The most important issue in terms of the APEC’s responsibilities is, of course, the formation of the Asia-Pacific Free Trade Area. Against the background of today’s abundance of mega-regional formats of economic integration, the APEC relies on existing negotiation formats – the Trans-Pacific Partnership (TPP) and Regional Comprehensive Economic Partnership (RCEP). The problem is that neither of these formats is in particularly good shape right now. Following the withdrawal of the United States from the TPP, the remaining countries are trying to agree on at least something in the TPP-11 format, “freezing” the points the American side had issues with. The problem is that many TPP countries (like Vietnam) initially became involved in the project because of the huge American market. Now they will be forced to settle for smaller markets. A number of separate meetings involving the leaders and high-ranking ministers of TPP-11 countries will be held on the sidelines of the upcoming APEC summit, though the experts do not express much optimism in this regard.  

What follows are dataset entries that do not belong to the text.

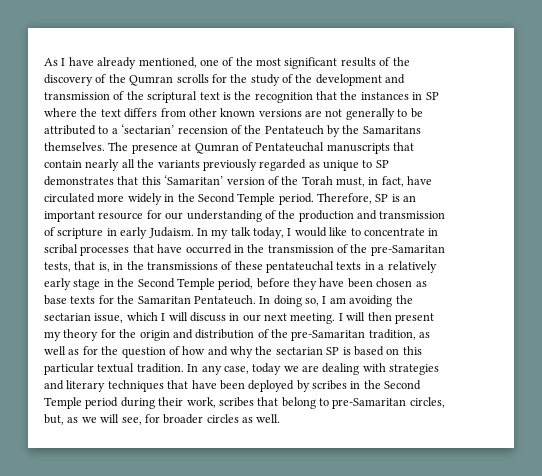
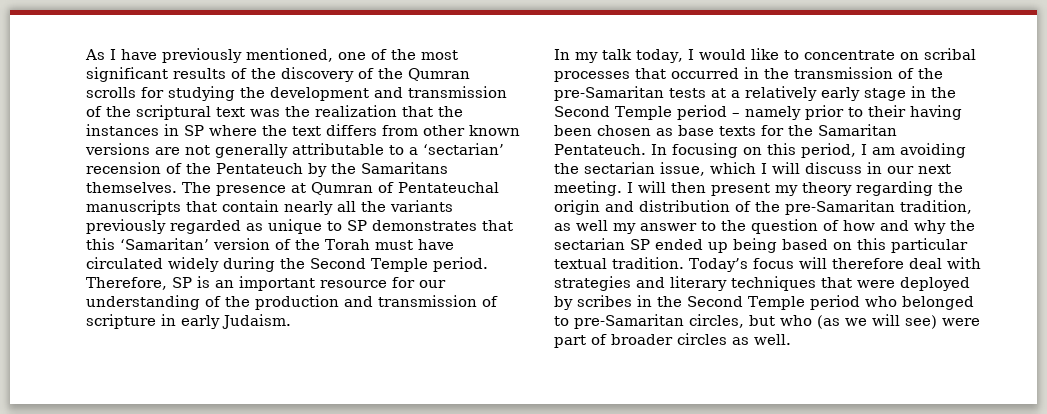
- As I have already mentioned, one of the most significant results of the discovery of the Qumran scrolls for the study of the development and transmission of the scriptural text is the recognition that the instances in SP where the text differs from other known versions are not generally to be attributed to a ‘sectarian’ recension of the Pentateuch by the Samaritans themselves.
+ As I have previously mentioned, one of the most significant results of the discovery of the Qumran scrolls for studying the development and transmission of the scriptural text was the realization that the instances in SP where the text differs from other known versions are not generally attributable to a ‘sectarian’ recension of the Pentateuch by the Samaritans themselves.
- The presence at Qumran of Pentateuchal manuscripts that contain nearly all the variants previously regarded as unique to SP demonstrates that this ‘Samaritan’ version of the Torah must, in fact, have circulated more widely in the Second Temple period.
+ The presence at Qumran of Pentateuchal manuscripts that contain nearly all the variants previously regarded as unique to SP demonstrates that this ‘Samaritan’ version of the Torah must have circulated widely during the Second Temple period.
- Therefore, SP is an important resource for our understanding of the production and transmission of scripture in early Judaism. In my talk today, I would like to concentrate in scribal processes that have occurred in the transmission of the pre-Samaritan tests, that is, in the transmissions of these pentateuchal texts in a relatively early stage in the Second Temple period, before they have been chosen as base texts for the Samaritan Pentateuch.
+ Therefore, SP is an important resource for our understanding of the production and transmission of scripture in early Judaism.
+ In my talk today, I would like to concentrate on scribal processes that occurred in the transmission of the pre-Samaritan tests at a relatively early stage in the Second Temple period – namely prior to their having been chosen as base texts for the Samaritan Pentateuch.
- In doing so, I am avoiding the sectarian issue, which I will discuss in our next meeting.
+ In focusing on this period, I am avoiding the sectarian issue, which I will discuss in our next meeting.
- I will then present my theory for the origin and distribution of the pre-Samaritan tradition, as well as for the question of how and why the sectarian SP is based on this particular textual tradition.
+ I will then present my theory regarding the origin and distribution of the pre-Samaritan tradition, as well my answer to the question of how and why the sectarian SP ended up being based on this particular textual tradition.
- In any case, today we are dealing with strategies and literary techniques that have been deployed by scribes in the Second Temple period during their work, scribes that belong to pre-Samaritan circles, but, as we will see, for broader circles as well.
+ Today’s focus will therefore deal with strategies and literary techniques that were deployed by scribes in the Second Temple period who belonged to pre-Samaritan circles, but who (as we will see) were part of broader circles as well.

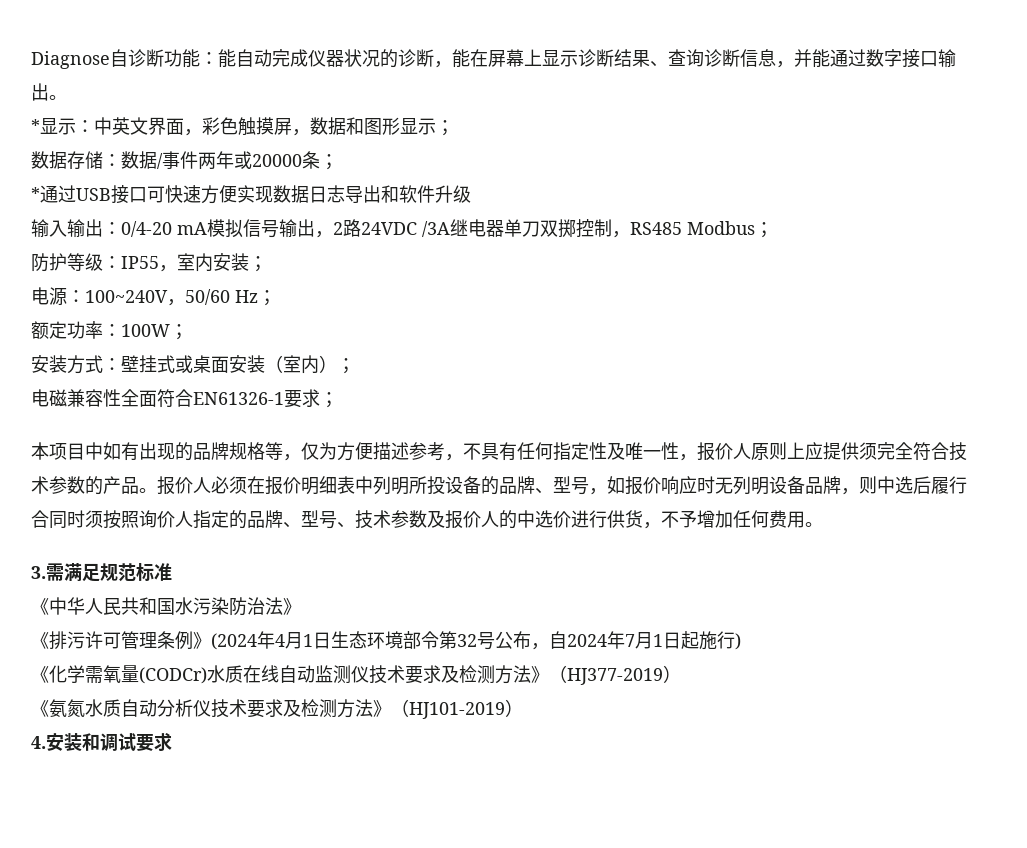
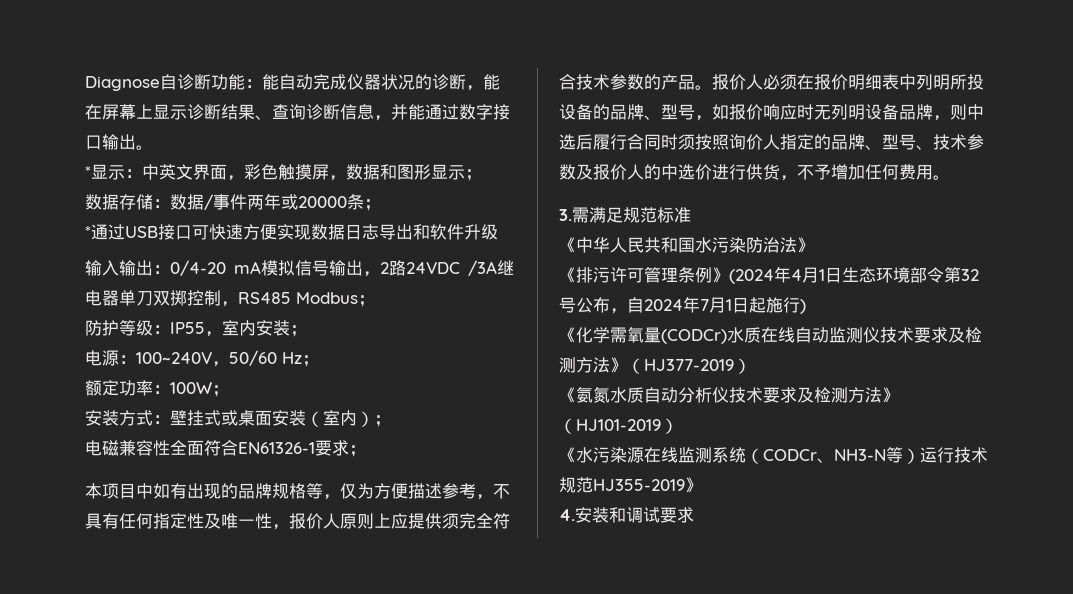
+ 《水污染源在线监测系统（CODCr、NH3-N等）运行技术规范HJ355-2019》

Against this background, the RCEP should have got a second wind. But its prospects are also vague, to put it mildly. The deadline for negotiations has been postponed three times already and is now scheduled for early 2018. We are now into the twentieth round of negotiations, and the same issues have been stalling the process for the past three years, namely, India’s concessions on tariffs, mechanisms for settling investment disputes and intellectual property rights.

In other words, we should not expect any significant progress on the “big” issues on the APEC free trade agenda any time soon. If the issue is all but absent from the RCEP and the TPP, where there are some reasonably influential self-serving players and integration-oriented countries, then we should not expect any serious movement in terms of more “liberal” topics and issues on the APEC agenda that affect a broader range of participants.  

One of the key obstacles here is the new policy of the U.S. administration. The de-globalization agenda pushed by Donald Trump has turned out to be more than a “bugaboo” for American liberals – it is a bona fide paradigm shift. In addition to the withdrawal from the TPP and the possible discord with NAFTA that could even lead to the United States abandoning that organization as well, the new approach of the Trump administration also echoed in the APEC, at the operational level. The emphasis on fair trade, as opposed to free trade at the operational level is sabotaging a large number of cooperation areas. U.S. negotiating teams are reported to have been reluctant to sign documents that condemn protectionism. For example, serious problems arose in May 2017 when, instead of a full-fledged ministerial declaration on the Asia-Pacific Free Trade Area, all that emerged was a list of areas for joint work.   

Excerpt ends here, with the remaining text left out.